You don’t need to sneak behind the scenes of a fashion magazine photo shoot to catch a glimpse of packaged perfection. Instead, just tune in to Toddlers and Tiaras: a weekly U.S. reality show on The Learning Channel (TLC) that documents the world of children’s beauty pageants. Its cameras reveal that kids apparently need a lot of help being beautiful. False lashes and penciled brows magnify eyes. Hairpieces add body and volume. Spray-on tans bronze lighter skin tones. French-manicured fingernails shine impeccably. Short ruffled skirts bare silky shaven legs. And ‘flippers’—retainer-like contraptions that give the appearance of a perfectly veneered Hollywood smile—camouflage unsightly gaps caused by lost baby teeth.

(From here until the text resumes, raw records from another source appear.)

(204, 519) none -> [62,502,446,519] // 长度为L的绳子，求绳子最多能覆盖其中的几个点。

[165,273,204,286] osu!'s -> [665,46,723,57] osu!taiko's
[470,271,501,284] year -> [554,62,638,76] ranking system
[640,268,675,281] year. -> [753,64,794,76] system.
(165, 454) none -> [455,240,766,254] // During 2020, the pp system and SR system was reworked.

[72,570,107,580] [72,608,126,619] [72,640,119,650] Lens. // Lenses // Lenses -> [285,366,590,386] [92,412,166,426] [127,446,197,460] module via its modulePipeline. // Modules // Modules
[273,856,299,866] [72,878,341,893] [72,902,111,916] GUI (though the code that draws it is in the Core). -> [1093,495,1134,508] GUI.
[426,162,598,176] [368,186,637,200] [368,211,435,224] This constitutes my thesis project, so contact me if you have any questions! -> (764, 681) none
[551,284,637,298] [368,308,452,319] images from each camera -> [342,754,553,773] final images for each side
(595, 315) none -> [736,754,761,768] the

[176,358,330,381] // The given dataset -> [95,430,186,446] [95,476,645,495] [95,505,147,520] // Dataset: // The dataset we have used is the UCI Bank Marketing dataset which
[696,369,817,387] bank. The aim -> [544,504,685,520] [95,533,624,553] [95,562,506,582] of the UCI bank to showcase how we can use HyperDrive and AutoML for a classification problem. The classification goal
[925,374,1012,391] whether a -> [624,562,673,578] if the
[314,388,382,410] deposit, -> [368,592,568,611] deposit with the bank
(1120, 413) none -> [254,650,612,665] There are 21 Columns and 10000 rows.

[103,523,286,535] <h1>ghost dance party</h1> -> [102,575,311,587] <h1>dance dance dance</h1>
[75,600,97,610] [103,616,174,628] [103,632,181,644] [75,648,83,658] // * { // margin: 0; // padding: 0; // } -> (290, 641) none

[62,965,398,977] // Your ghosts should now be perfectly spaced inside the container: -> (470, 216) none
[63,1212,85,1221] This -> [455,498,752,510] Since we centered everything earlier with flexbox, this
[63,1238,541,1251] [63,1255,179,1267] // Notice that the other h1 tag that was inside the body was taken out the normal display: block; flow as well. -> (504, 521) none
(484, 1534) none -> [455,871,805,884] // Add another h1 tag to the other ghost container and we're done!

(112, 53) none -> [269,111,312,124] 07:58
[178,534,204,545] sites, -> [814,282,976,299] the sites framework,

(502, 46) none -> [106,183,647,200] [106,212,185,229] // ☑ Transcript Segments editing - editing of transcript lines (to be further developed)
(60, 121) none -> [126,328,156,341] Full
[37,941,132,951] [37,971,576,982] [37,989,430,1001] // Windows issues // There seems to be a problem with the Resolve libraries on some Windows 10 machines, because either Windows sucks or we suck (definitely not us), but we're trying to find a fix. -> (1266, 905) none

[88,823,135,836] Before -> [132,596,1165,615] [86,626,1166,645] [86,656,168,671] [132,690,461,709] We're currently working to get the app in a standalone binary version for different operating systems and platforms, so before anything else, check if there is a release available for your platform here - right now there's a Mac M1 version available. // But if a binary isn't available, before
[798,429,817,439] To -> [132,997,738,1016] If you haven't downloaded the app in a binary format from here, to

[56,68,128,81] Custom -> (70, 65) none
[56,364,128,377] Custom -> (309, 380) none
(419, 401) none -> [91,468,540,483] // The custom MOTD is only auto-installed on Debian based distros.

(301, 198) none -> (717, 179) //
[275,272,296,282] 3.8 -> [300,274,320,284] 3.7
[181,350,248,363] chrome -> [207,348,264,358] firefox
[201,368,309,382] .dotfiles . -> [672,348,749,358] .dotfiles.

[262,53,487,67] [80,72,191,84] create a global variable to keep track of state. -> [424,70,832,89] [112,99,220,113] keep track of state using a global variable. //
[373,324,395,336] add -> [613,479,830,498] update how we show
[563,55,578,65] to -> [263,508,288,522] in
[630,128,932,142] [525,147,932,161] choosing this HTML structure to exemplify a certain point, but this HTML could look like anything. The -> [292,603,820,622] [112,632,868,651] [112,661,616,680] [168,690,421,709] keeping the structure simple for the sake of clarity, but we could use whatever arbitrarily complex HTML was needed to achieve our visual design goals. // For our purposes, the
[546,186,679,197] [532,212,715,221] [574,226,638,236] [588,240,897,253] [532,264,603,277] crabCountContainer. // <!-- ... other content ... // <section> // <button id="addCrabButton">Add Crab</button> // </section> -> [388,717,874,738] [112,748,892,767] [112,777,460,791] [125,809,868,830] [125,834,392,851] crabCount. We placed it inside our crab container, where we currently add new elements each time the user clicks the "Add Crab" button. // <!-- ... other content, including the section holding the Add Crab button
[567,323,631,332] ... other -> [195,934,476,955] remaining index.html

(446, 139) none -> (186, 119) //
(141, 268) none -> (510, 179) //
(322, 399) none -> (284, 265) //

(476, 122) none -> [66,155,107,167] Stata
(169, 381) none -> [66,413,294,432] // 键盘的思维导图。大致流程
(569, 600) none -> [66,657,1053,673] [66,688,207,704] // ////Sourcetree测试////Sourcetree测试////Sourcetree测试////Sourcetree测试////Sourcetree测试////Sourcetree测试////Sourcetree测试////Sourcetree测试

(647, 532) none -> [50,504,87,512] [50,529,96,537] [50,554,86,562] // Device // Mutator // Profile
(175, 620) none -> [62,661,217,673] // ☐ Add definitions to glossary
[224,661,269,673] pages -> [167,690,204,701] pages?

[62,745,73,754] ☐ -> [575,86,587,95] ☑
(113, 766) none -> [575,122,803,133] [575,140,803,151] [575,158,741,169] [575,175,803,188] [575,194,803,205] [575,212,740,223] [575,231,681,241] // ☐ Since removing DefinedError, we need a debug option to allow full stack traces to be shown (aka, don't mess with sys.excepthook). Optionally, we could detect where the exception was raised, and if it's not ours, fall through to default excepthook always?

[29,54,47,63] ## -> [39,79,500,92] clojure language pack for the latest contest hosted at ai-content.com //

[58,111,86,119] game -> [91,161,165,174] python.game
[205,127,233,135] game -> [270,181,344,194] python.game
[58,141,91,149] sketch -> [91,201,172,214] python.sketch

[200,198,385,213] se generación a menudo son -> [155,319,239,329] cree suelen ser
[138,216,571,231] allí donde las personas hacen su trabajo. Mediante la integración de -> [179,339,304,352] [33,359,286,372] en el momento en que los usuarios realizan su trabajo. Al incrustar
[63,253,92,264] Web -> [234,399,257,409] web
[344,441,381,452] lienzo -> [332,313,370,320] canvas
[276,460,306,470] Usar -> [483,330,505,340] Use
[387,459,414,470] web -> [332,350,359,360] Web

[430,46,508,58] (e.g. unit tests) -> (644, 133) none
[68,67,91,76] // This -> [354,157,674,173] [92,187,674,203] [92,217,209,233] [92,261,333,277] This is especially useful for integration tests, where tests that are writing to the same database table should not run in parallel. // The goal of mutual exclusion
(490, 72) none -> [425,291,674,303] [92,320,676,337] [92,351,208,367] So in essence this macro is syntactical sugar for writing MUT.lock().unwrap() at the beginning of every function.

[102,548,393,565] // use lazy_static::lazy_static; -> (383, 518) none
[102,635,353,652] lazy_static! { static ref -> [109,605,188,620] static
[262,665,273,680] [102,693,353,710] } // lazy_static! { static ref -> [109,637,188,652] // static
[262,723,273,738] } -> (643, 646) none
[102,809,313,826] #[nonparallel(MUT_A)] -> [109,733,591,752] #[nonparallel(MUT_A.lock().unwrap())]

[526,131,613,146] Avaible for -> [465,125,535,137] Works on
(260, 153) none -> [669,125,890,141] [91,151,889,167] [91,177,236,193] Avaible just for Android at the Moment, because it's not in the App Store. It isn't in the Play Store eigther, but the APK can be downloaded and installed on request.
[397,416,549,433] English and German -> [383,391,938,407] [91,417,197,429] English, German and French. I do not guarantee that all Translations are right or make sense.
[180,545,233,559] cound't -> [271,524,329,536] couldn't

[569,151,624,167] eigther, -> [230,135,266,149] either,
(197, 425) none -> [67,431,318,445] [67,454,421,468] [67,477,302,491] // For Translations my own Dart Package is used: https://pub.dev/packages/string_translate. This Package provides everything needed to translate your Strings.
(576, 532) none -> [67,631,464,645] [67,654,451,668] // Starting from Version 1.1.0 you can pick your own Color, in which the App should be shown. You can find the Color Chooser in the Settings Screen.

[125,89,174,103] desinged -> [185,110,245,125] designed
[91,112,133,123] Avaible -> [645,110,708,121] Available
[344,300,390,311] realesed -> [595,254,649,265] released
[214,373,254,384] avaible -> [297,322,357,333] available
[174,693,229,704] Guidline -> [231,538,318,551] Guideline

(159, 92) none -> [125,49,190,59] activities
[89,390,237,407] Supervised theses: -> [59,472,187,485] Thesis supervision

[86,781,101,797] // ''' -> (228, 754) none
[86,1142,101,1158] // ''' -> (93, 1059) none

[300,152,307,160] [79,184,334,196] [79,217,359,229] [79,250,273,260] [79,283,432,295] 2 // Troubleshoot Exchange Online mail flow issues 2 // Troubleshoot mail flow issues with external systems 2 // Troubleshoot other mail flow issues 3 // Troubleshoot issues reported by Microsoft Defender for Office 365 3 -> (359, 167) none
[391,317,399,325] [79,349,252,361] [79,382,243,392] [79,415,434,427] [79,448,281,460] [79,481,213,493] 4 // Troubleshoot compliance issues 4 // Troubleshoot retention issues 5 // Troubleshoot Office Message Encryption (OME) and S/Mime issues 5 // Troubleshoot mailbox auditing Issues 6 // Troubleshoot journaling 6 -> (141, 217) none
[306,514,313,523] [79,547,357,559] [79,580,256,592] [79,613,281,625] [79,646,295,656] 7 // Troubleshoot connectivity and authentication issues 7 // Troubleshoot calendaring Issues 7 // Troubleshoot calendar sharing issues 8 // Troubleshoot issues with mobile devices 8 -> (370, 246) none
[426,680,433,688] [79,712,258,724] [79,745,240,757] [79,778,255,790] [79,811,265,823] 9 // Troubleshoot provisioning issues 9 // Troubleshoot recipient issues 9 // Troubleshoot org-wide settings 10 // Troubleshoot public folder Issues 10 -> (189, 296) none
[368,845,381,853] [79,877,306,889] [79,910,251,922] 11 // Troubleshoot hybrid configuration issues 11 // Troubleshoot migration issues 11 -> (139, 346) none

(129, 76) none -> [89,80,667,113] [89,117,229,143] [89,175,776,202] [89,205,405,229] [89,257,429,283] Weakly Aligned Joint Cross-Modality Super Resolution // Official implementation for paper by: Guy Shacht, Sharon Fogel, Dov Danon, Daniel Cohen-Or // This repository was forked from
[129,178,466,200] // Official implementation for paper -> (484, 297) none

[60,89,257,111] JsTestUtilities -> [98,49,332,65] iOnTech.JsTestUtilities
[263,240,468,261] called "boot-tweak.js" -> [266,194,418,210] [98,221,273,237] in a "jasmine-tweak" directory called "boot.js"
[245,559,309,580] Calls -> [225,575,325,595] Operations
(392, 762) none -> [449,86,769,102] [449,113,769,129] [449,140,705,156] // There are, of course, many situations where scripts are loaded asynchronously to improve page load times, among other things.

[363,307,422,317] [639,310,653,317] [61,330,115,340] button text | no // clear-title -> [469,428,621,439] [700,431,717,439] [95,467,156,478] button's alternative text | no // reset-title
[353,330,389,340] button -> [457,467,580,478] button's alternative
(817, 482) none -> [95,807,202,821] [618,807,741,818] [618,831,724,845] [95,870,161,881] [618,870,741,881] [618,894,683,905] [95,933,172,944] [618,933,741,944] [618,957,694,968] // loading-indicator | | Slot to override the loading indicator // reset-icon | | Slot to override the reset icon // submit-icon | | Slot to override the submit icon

An estimated 250,000 babies, toddlers, and children participate each year in beauty pageants across the United States, never failing to generate controversy. It’s of no surprise. Contestants, some not even out of diapers, compete for the crown of The Prettiest Princess by sashaying for judges in formal attire and shimmying down the runway in the latest swimwear. When TLC’s latest series premiered in late January 2009 the online public reacted. Bloggers were disgusted. Mothers were appalled. Then, the strongest voices emerged and expressed their anger: two female high school students from the city of St. Catharines in Canada created a group on the networking site Facebook aimed at taking Toddlers and Tiaras off the air.
These students, Karrin Huynh and Lesley Cornelius, have spoken out against the exploitation and sexualization of these children. They have also drawn attention to the negative messages about body image and self-esteem the show sends young viewers. Their group members, over 5000 Canadians and Americans and still growing, continue to support the proposed ban via emails to Discovery, the show’s parent network. For the moment, shutting it down doesn’t seem forthcoming; however, somebody at the network appears to be listening. The Toddlers and Tiara’s website had previously given viewers the opportunity to vote on the appearance of child contestants, using a scale of one through ten. This feature, as well as before-and-after shots of participants, has thankfully been removed.
If TLC is truly interested in educating the viewing audience, the show’s producers should take a closer look at young women like Huynh and Cornelius. By putting a spotlight on the newest generation of role models and activists, TLC could really teach us something of value.